The headache returns sharply, like McCree struck him. His stomach twists hard, the same twist after each time he killed the man, the same and worse. His own name pounds in his ears, or his heart does. Had he forgotten it? His name? He hasn’t thought of his own name for a long time, not since he woke on a table as Moira pumped him full of her poisons, not since—
The pain overwhelms him. He aches, he aches, his body, his mind. His gear burns at his skin, his skin feels like it’s sloughing off, the frame of him is collapsing into black ash—
He screams and flees in wisps of smoke, past the casino and the archer that stands waiting in the street. When he rematerializes, far enough away that the noise and lights from the casino can’t reach him, Gabriel doubles over and vomits.

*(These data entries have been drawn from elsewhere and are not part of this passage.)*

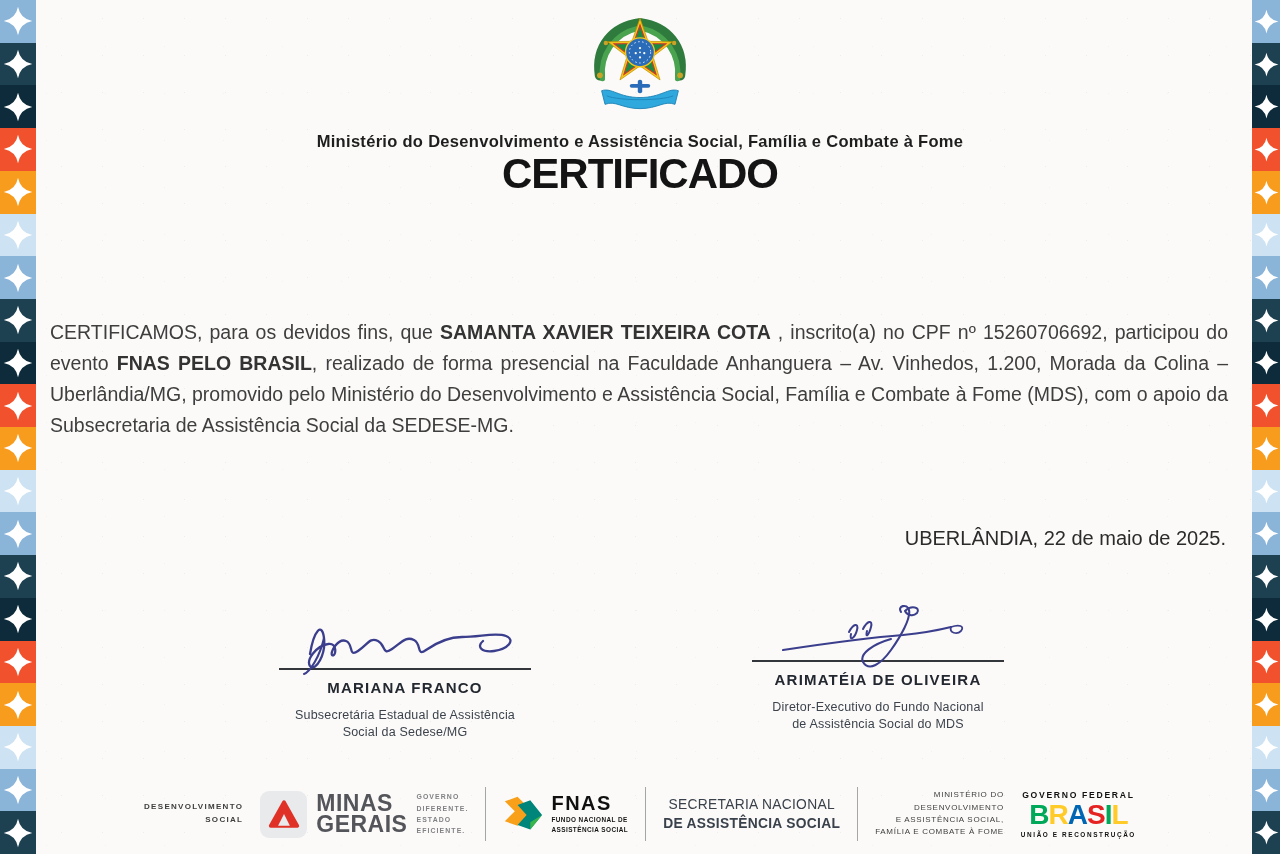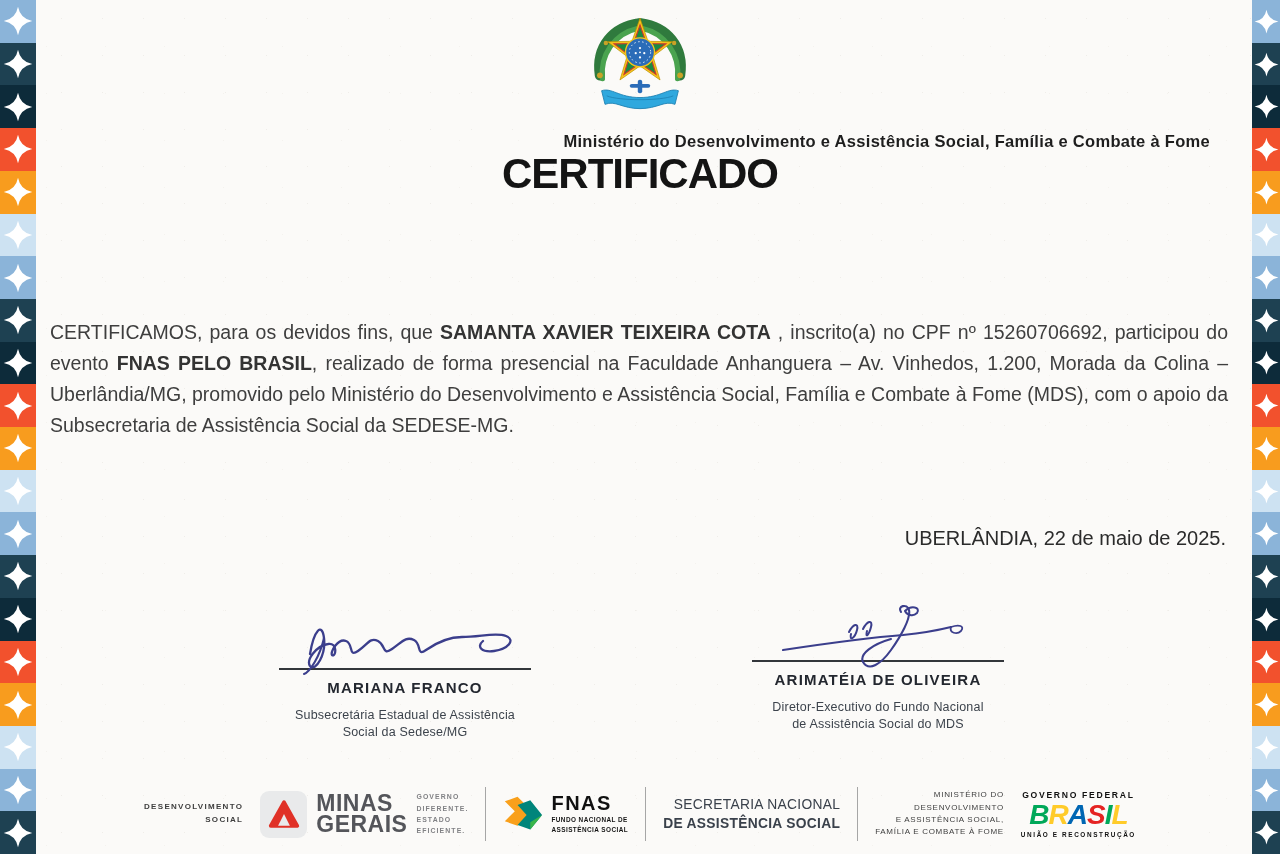"Ministério do Desenvolvimento e" .ministry-line { text-align: right -> center }
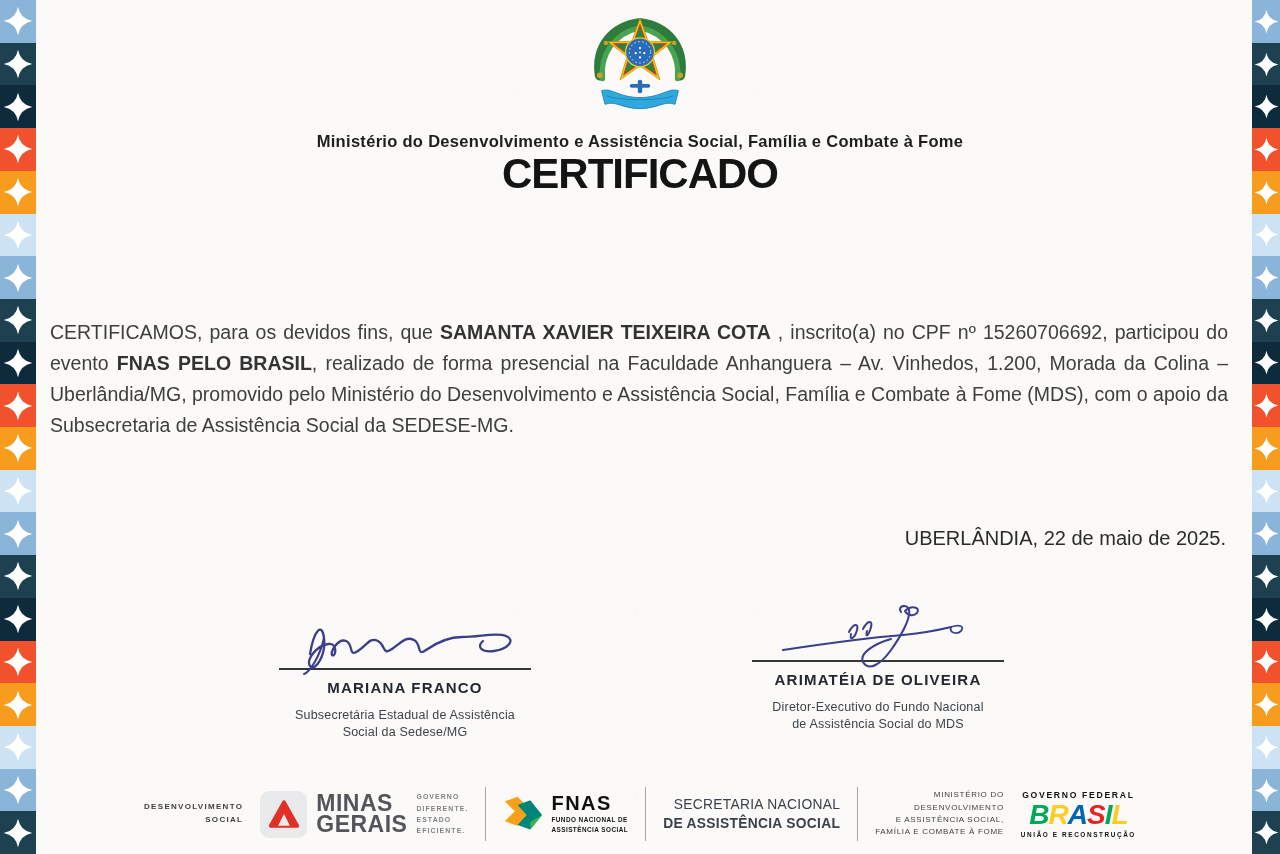"SECRETARIA NACIONAL" .secretaria { text-align: right -> center }
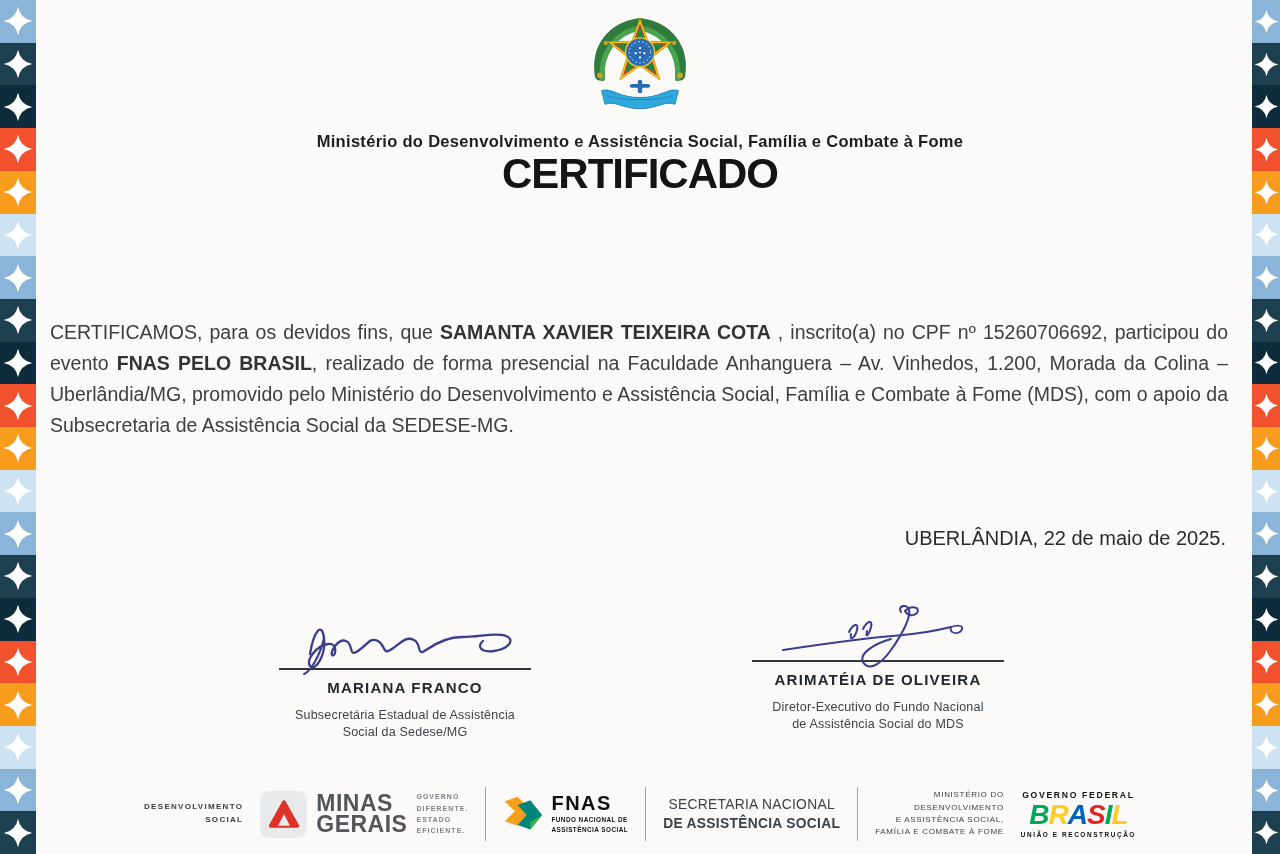"BRASIL" .gf-brand { font-style: italic -> none }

“Why did you stand there gaping like a fool?!” Hanzo demands. “We had him!”
Jesse stumbles out into the street, face stricken and gun slack on his hand. His eyes flit desperately over dark street corners, but the Reaper has already vanished without a trace.
Hanzo grips his arm suddenly and jerks him back, away from the open streets, and Jesse is so shaken that his body offers no resistance. Hanzo roughly whirls him around, furious.
“You could have been killed!” he snaps. “Why did you not shoot?”
“You don’t get it,” Jesse says, pleading, his face pale. The Reaper’s —Gabriel’s— red eyes burned in his memory. He presses his hat down on top of his head, as if he might somehow lose it in his budding panic. “You don’t get it, it’s really him, he’s really alive… god, his face—”
Hanzo squeezes his arm so tight it hurts. “You need to tell me who he is,” he says sharply. “No more of this ‘someone you knew’ nonsense! I must know what I am up against if you are going to keep freezing up or stopping me when I’m protecting you!”
Jesse’s throat tightens so badly that he can only respond in a half-sob, tears welling up so suddenly that it surprises him about as much as it surprises Hanzo. “He’s supposed to be dead,” he insists, weak. “I saw the news. They listed him among the dead. I mourned him. I’m still mournin’ him.” He puts a hand over his eyes, cool metal against his flushed skin. “I knew it…first time I saw him I knew it, but I couldn’t…”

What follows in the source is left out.